KEYNOTE TALK
Rethinking Network Fabric Architectures for Distributed AI/ML Platforms
Associate Professor
School of Electrical and Computer Engineering
Georgia Institute of Technology 🇺🇸
Associate Professor
School of Electrical and Computer Engineering
Georgia Institute of Technology 🇺🇸
Abstract: The surge of artificial intelligence, specifically large language models, is emphasizing the ever-growing demand to efficiently train and serve them efficiently. Large sizes of models and datasets has necessitated the need for distributed execution over hundreds to thousands of customized GPU/TPU-based platforms connected via high-speed network fabrics. Examples of such platforms today include Google’s Cloud TPU, NVIDIA’s HGX, Intel’s Habana, Cerebras’ Andromeda, Tesla Dojo, and many more. This, in turn, brings the communication overheads to exchange gradients and activations into the critical path, making the design and optimization of the network fabric a crucial component for overall performance and efficiency.
Designing an optimized network fabric for AI platforms is an open and active challenge today – with co-design opportunities spanning across technology (e.g., waferscale, photonics), hardware architectures (i.e., network topologies) and software scheduling (e.g., optimal collective algorithms). This talk will introduce our work in (i) modeling diverse distributed AI platforms to identify communication bottlenecks, (ii) designing scalable fabric topologies leveraging diverse technologies, and (ii) collective scheduling optimizations to enhance network bandwidth efficiency.

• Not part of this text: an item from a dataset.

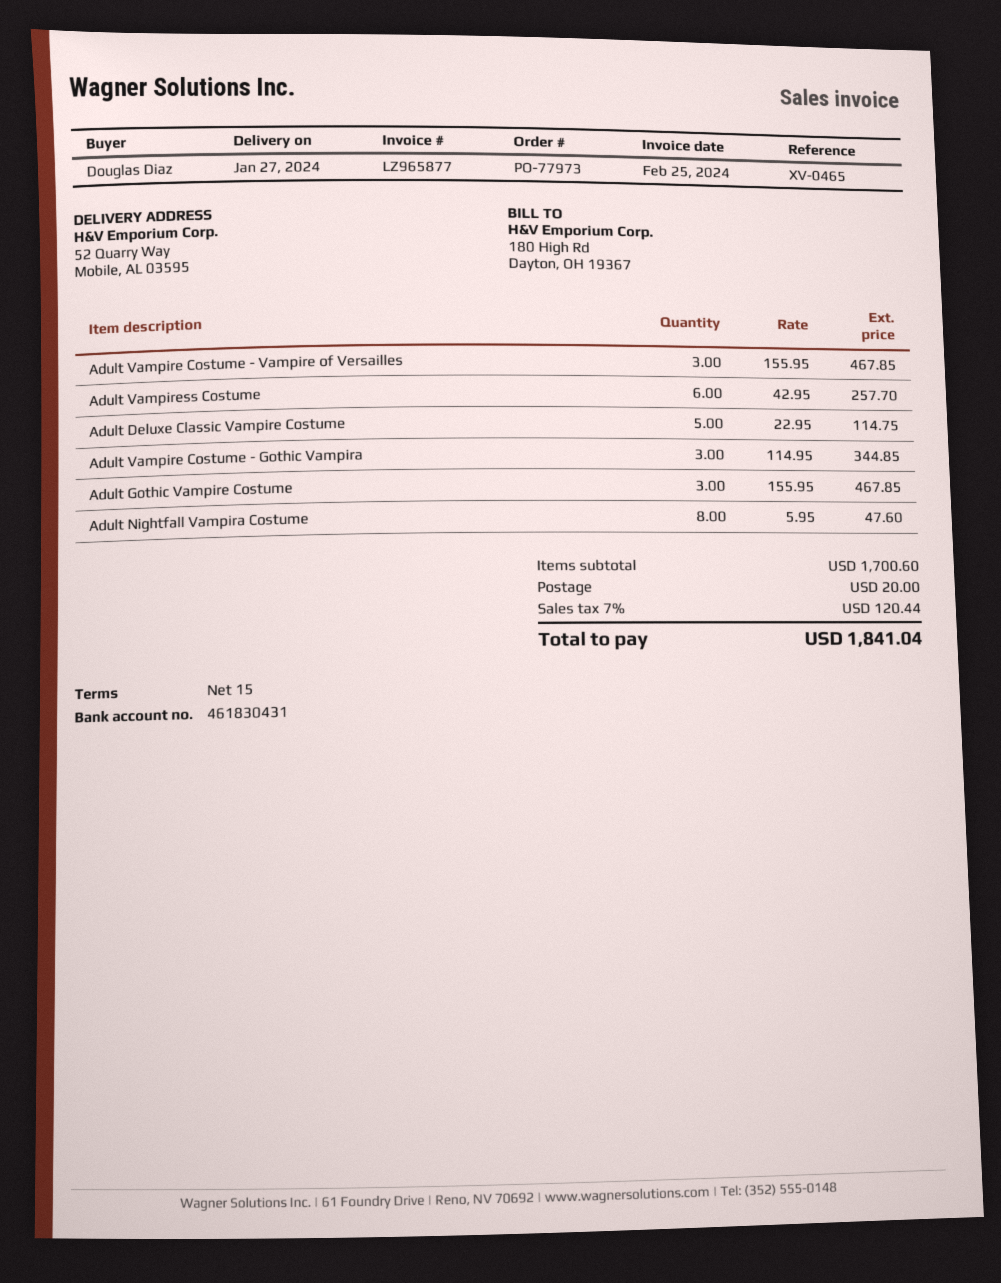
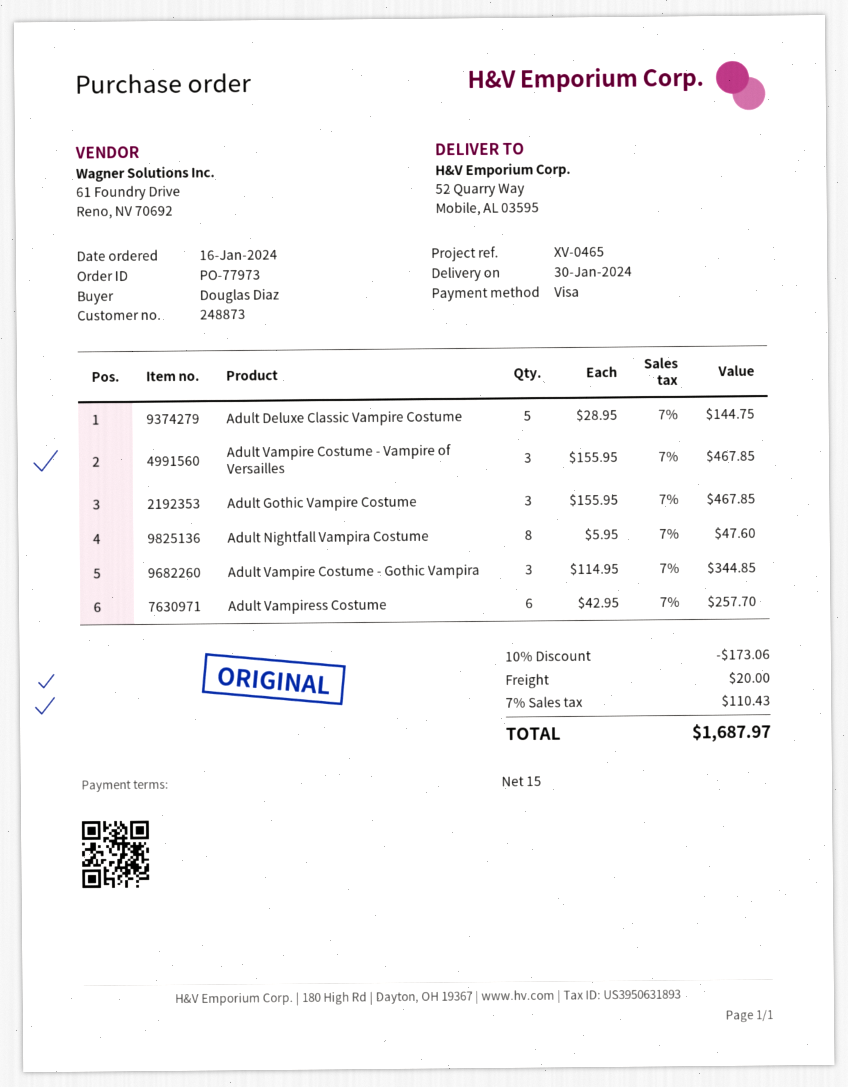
delivery date: 2024-01-27 -> 2024-01-30
Adult Deluxe Classic Vampire Costume: 5 x 22.95 = 114.75 -> 5 x 28.95 = 144.75
discount: none -> 10% = 173.06
tax: 7% = 120.44 -> 7% = 110.43
total: 1841.04 -> 1687.97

Bio: Tushar Krishna is an Associate Professor in the School of Electrical and Computer Engineering at Georgia Tech. He has a Ph.D. in Electrical Engineering and Computer Science from MIT (2014), a M.S.E in Electrical Engineering from Princeton University (2009), and a B.Tech in Electrical Engineering from the Indian Institute of Technology (IIT) Delhi (2007).
He has also been a visiting professor at MIT (2023-24), Harvard University (2024-25) and a researcher at Intel (2014).
Dr. Krishna’s research spans computer architecture, interconnection networks, networks-on-chip (NoC), and AI/ML accelerator systems – with a focus on optimizing data movement in modern computing platforms. His research is funded via multiple awards from NSF, DARPA, IARPA, SRC (including JUMP2.0), Department of Energy, Intel, Google, Meta/Facebook, Qualcomm and TSMC. His papers have been cited over 17,000 times. Three of his papers have been selected for IEEE Micro’s Top Picks from Computer Architecture, one more received an honorable mention, and four have won best paper awards.
Dr. Krishna was inducted into the HPCA Hall of Fame in 2022. At Georgia Tech, he has been honored by the “Class of 1940 Course Survey Teaching Effectiveness Award” in 2018, the “Roger P. Webb Outstanding Junior Faculty Award” from the School of ECE in 2021, the “Richard M. Bass/Eta Kappa Nu Outstanding Junior Teacher Award” in 2023, and the “Roger P. Webb Outstanding Mid-career Faculty Award” from the School of ECE in 2024.
Dr. Krishna currently serves as an Associate Director for the Center for Research into Novel Computing Hierarchies (CRNCH) – a cross-disciplinary research center at Georgia Tech. He is also a co-chair of the Chakra Execution Traces and Benchmarks Working group within ML Commons.